** EXERCISE OBJECTIVE **
How many lines in the data hold the string "none"? State the number alone.

** GIVEN DATA **
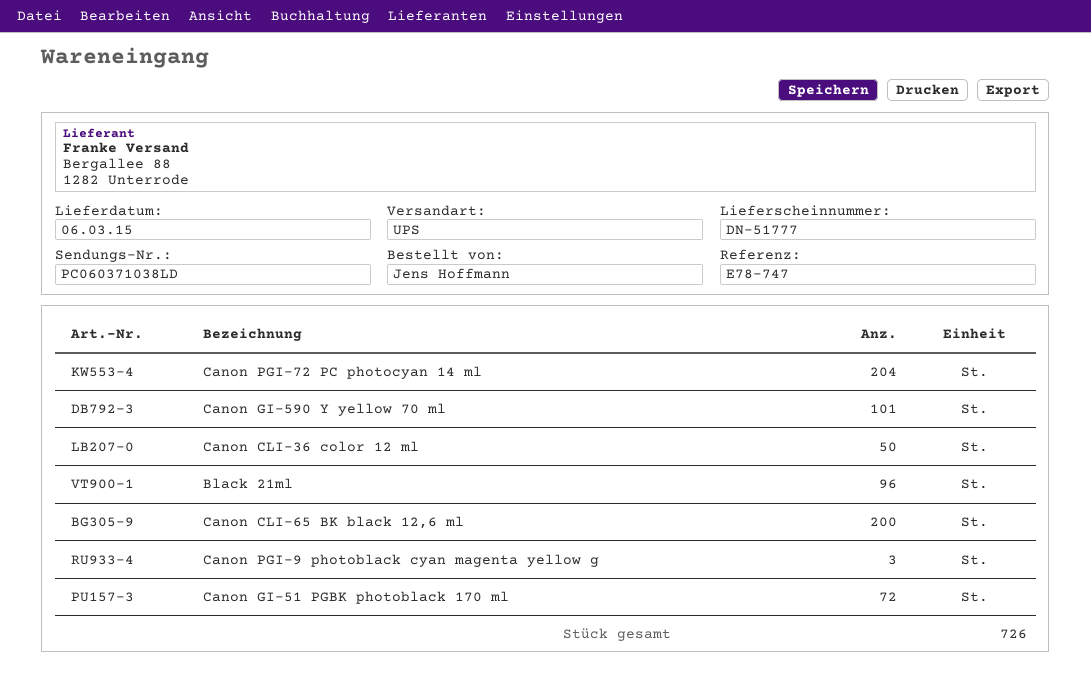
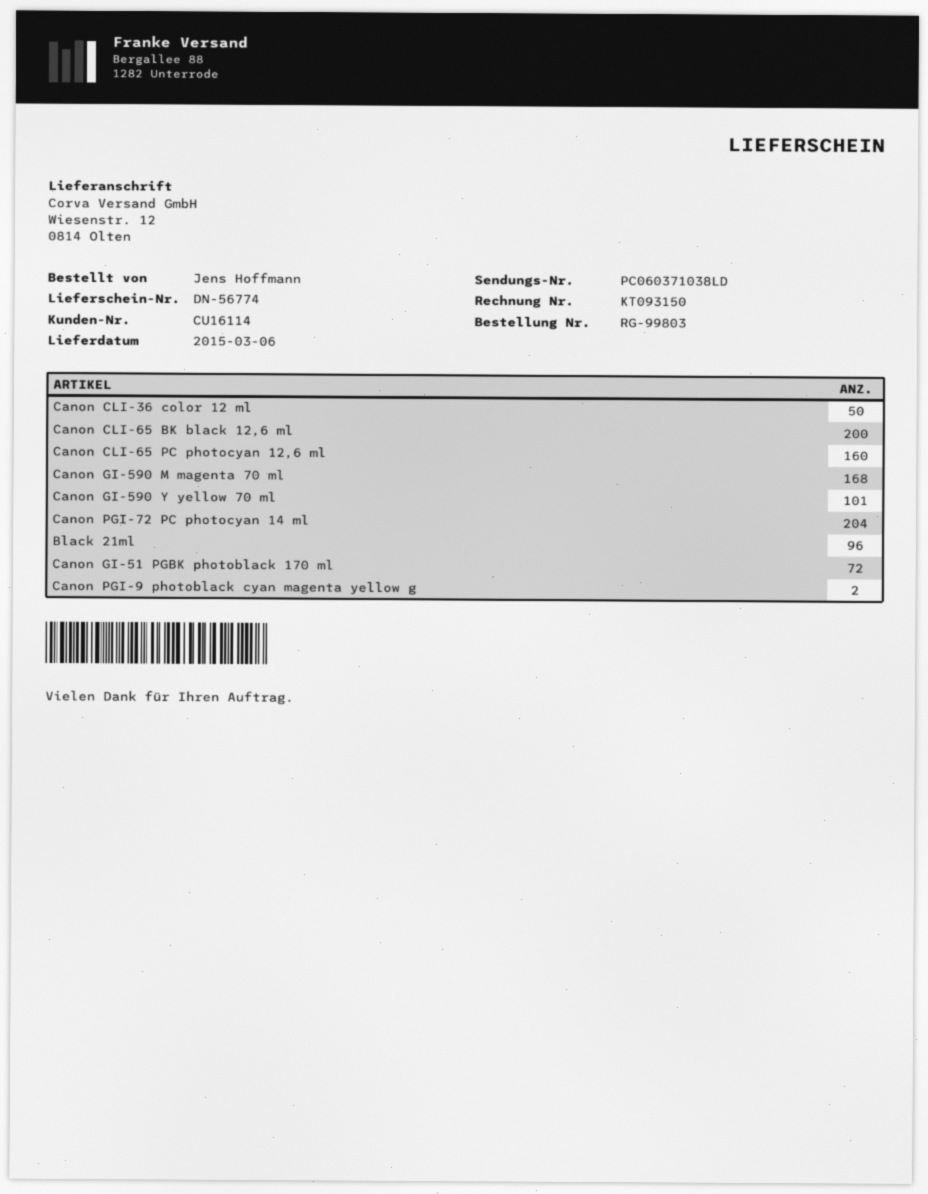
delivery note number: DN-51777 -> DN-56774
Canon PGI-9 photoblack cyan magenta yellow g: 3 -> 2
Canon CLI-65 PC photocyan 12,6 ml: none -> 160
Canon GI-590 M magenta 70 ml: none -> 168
...
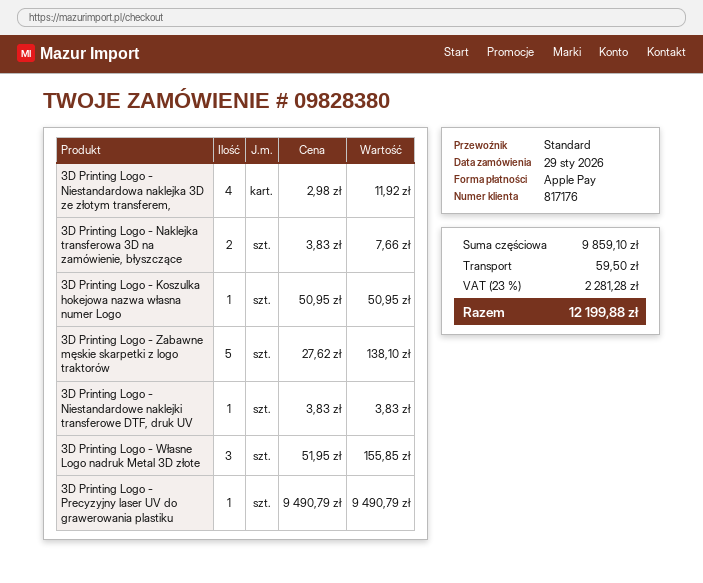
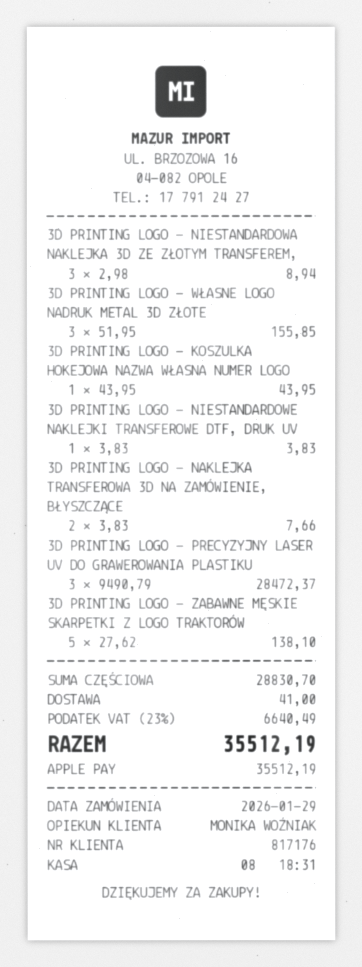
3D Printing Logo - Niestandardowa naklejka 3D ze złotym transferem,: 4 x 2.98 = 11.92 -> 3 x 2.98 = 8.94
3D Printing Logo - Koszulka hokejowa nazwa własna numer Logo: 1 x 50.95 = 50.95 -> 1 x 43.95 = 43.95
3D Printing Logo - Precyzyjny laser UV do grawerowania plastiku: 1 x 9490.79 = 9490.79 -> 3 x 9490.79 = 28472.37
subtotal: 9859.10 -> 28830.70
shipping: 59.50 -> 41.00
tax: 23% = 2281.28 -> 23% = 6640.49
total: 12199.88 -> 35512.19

** TASK ANSWER **
2